**AIM OF THE TASK**
One part of the entries below is wanted: the lines from the one containing "customer number: 875303 -> 875330" through the one containing "shipping: 62.36 -> 0.00". Write those out exactly and nothing else.

**DATASET**
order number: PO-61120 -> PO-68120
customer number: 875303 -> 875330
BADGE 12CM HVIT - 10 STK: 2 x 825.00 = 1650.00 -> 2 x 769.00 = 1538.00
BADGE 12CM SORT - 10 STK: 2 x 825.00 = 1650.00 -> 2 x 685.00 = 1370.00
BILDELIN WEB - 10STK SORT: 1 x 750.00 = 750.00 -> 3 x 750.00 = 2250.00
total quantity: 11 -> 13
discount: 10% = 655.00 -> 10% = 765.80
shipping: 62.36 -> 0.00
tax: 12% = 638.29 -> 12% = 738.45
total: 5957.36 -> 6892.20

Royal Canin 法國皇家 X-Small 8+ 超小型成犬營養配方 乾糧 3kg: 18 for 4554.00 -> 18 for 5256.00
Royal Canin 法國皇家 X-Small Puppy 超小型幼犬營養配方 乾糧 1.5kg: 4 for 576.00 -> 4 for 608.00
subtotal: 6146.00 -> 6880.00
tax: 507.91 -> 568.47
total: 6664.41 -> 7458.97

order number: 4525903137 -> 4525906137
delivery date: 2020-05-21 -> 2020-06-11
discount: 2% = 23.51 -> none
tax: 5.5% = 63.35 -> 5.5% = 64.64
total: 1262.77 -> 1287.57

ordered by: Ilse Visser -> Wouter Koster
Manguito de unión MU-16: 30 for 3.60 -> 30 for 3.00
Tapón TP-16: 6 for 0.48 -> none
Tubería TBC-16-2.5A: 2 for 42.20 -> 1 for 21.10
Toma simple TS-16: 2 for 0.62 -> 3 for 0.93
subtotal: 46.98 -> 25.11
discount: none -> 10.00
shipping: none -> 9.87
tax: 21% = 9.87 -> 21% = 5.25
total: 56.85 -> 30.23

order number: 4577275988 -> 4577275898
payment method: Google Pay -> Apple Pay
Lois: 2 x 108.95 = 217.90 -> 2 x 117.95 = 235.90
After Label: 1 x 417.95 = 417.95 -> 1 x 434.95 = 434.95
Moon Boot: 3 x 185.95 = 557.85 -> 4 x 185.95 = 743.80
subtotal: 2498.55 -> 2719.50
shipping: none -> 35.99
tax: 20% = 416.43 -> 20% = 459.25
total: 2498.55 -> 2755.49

**OUTPUT**
customer number: 875303 -> 875330
BADGE 12CM HVIT - 10 STK: 2 x 825.00 = 1650.00 -> 2 x 769.00 = 1538.00
BADGE 12CM SORT - 10 STK: 2 x 825.00 = 1650.00 -> 2 x 685.00 = 1370.00
BILDELIN WEB - 10STK SORT: 1 x 750.00 = 750.00 -> 3 x 750.00 = 2250.00
total quantity: 11 -> 13
discount: 10% = 655.00 -> 10% = 765.80
shipping: 62.36 -> 0.00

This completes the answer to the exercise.